Distraught yourself with a glass of red wine at midnight.

It seems that I have become accustomed to drinking a glass of red wine every day.

Sitting next to the computer, he kept saying his heart like Li Weimin.

The desperate angel is fantasizing that if he dies, will everything be free from all the misfortunes of this life.

How can I suppress all the depression in my heart.

I wrote a long, long paragraph, and took a sip of red wine after a short break.

I have been holding a grudge for twenty-five years, and I don't want to forgive anyone around me for bringing invisible harm to myself.

But who can be relieved of the pain? During the sleepless night, I wrote my own heart, and I could hear strange voices as I wrote.

I turned on the lights in every room, and I could still hear the weird sounds.

Is this self-deception?

If you don't feel guilty, how can you be afraid, and if you don't feel guilty, why do you want to die?

I feel that this life is very bleak, and no one has anything to see.

My father was in this house before his death, Yuqi, midnight is like a leaf with yin and yang eyes, and you can only see her father's figure. It's wandering endlessly.

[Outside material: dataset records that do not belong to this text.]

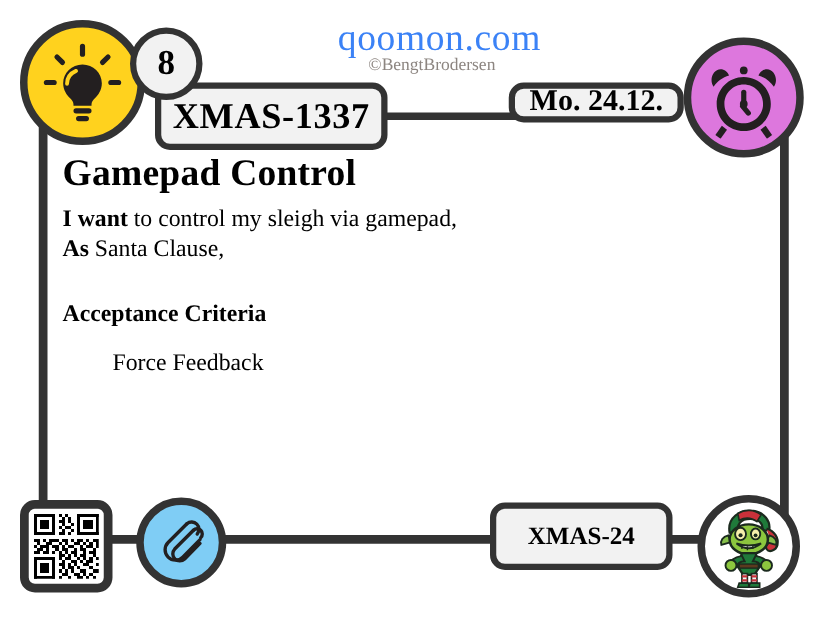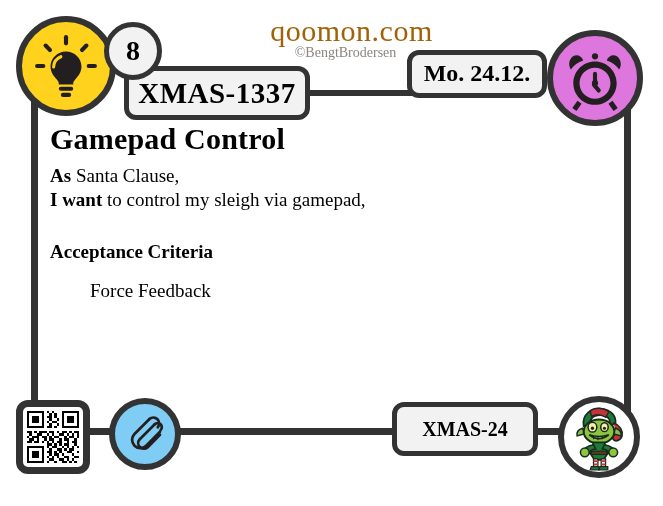--- a/index.html
+++ b/index.html
@@ -97,7 +97,7 @@
   }
   #watermark .wm-main {
     font-size: 30px;
-    color: #a16207;
+    color: #3b82f6;
     letter-spacing: .5px;
     display: block;
     padding-left: 40px;

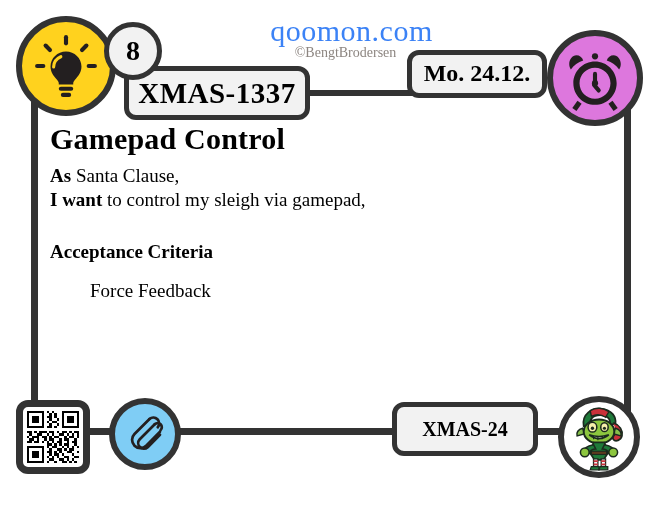--- a/index.html
+++ b/index.html
@@ -41,7 +41,7 @@
     z-index: 6;
   }
   #tag-id     { left: 124px; top: 66px;  width: 186px; height: 54px; font-size: 29px; letter-spacing: .5px; }
-  #tag-date   { left: 407px; top: 50px;  width: 140px; height: 48px; font-size: 24px; }
+  #tag-date   { left: 407px; top: 66px;  width: 140px; height: 32px; font-size: 24px; }
   #tag-epic   { left: 392px; top: 402px; width: 146px; height: 54px; font-size: 20px; }
   #tag-epic .l1 { display:block; }
   #tag-epic .l2 { display:block; }

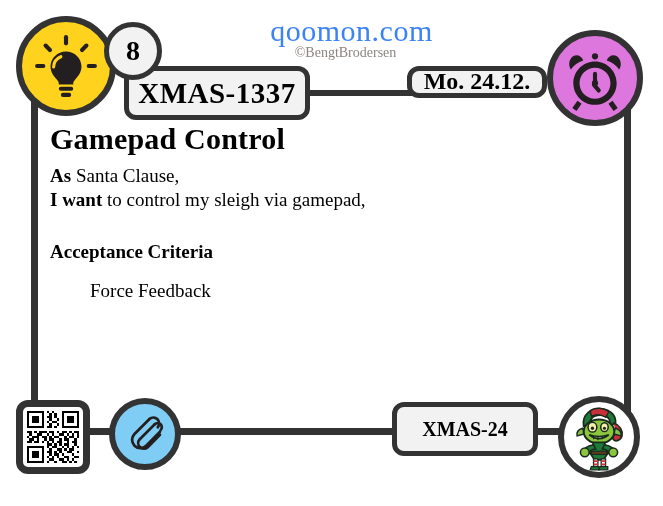--- a/index.html
+++ b/index.html
@@ -199,10 +199,10 @@
     <div id="story-title">Gamepad Control</div>
 
     <div class="story-line">
-      <b>As</b><span> Santa Clause,</span>
+      <b>I want</b><span> to control my sleigh via gamepad,</span>
     </div>
     <div class="story-line">
-      <b>I want</b><span> to control my sleigh via gamepad,</span>
+      <b>As</b><span> Santa Clause,</span>
     </div>
 
     <div id="ac-heading">Acceptance Criteria</div>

The heart of fear has always been in the heart. Don't dare to look up, don't dare to face it.

Because I owe too much.

became very cold, cold like a dagger.

Because there has never been true love.

It's too much to give. In exchange for nothing.

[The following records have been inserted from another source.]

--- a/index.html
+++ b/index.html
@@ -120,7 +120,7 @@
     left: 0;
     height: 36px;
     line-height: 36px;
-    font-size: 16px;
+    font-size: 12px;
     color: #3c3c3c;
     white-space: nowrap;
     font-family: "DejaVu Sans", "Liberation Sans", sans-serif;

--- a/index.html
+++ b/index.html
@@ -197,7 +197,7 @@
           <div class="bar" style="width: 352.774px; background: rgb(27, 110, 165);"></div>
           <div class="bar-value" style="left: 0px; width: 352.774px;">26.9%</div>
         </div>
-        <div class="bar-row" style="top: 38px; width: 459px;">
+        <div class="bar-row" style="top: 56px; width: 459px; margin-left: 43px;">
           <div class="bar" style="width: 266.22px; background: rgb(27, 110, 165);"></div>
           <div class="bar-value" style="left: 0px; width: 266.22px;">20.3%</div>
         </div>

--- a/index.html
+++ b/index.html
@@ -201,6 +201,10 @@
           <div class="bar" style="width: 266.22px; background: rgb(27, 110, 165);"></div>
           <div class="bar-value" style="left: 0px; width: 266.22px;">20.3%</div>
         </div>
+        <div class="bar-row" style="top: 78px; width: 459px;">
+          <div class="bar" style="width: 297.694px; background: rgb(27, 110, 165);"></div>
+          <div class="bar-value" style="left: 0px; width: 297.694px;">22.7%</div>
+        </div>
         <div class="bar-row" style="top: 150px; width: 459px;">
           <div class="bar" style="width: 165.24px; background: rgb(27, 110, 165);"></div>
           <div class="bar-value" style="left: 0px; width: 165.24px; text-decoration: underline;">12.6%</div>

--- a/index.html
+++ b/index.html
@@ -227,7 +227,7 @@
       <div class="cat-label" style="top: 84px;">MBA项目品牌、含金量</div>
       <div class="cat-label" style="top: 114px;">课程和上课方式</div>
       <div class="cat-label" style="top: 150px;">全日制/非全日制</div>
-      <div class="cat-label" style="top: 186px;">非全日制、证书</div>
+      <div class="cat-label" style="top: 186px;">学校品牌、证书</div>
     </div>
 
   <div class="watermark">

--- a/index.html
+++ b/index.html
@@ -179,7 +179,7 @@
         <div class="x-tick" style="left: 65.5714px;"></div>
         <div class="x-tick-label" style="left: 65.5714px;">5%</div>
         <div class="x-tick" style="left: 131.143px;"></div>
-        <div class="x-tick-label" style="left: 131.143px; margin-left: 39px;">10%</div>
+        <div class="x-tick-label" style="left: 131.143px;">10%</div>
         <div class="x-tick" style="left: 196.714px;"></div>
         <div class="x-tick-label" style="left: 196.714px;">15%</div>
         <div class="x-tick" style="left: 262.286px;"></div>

The sound of the midnight wind was still howling outside the window, and Yuqi desperately covered her ears. Don't want to listen to all the voices.

What can escape from escape?

Able to escape the shadow of inner darkness.

He wanted to tell Zhao Sidi all the pain in his heart, can this scar really heal?

How much damage does the shadow of childhood do to you?

No one can imagine the grievances they have suffered, and they have to swallow them all.

His restaurant is running so well, in order to maintain all his upgrades, he works hard to do everything, but he can't get anyone's approval.

Hold Yao Yuqi's first life tightly, as long as I recognize you as the best.

Yao Yuqi cried, can you replace my parents, I want to be kind to my mother in everything I do, but what about him, I don't treat me as a person at all, even if I am now the best doctor, he still doesn't want to see me, I don't know where I offended her.

I was a mistake since I was born, he gave all the best to my sister to my brother.

When I was a child, I worked so hard to get into the double hundred, and she was happy that he let me eat Lina's bread hungry.